Data listing
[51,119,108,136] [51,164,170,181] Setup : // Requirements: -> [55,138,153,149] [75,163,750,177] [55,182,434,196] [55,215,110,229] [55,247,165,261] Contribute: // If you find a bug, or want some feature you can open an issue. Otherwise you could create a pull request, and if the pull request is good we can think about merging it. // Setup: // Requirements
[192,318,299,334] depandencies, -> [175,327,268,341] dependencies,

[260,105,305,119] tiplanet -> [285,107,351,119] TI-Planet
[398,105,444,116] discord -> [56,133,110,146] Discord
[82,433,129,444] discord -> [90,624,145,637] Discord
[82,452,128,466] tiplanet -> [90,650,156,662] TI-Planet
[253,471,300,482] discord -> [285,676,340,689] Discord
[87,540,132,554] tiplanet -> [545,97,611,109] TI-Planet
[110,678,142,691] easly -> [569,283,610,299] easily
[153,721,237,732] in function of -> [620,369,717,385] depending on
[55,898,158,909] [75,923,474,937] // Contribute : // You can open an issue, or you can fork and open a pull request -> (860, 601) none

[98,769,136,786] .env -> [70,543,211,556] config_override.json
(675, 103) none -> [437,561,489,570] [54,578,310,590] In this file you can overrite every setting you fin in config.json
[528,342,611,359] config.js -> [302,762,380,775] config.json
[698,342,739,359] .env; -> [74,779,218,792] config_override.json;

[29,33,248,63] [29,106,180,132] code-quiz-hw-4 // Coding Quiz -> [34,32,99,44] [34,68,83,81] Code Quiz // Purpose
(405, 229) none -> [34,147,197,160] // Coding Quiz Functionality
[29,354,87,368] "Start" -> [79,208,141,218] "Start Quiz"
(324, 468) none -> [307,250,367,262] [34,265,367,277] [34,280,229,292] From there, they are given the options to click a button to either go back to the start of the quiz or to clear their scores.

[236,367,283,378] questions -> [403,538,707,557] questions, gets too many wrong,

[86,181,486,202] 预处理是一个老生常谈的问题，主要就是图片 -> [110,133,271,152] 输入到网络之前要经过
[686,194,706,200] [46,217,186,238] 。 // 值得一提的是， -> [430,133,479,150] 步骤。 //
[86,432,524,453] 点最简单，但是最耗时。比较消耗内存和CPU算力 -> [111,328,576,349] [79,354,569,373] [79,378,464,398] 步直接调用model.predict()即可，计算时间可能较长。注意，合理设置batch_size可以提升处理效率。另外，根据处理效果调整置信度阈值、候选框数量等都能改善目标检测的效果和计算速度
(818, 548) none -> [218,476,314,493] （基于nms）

To do
Keep both end lines and retype everything in the records above from the line containing "[98,769,136,786] .env ->" through the line containing "[29,33,248,63] [29,106,180,132] code-quiz-hw-4", exactly, with nothing else.

Completed exercise
[98,769,136,786] .env -> [70,543,211,556] config_override.json
(675, 103) none -> [437,561,489,570] [54,578,310,590] In this file you can overrite every setting you fin in config.json
[528,342,611,359] config.js -> [302,762,380,775] config.json
[698,342,739,359] .env; -> [74,779,218,792] config_override.json;

[29,33,248,63] [29,106,180,132] code-quiz-hw-4 // Coding Quiz -> [34,32,99,44] [34,68,83,81] Code Quiz // Purpose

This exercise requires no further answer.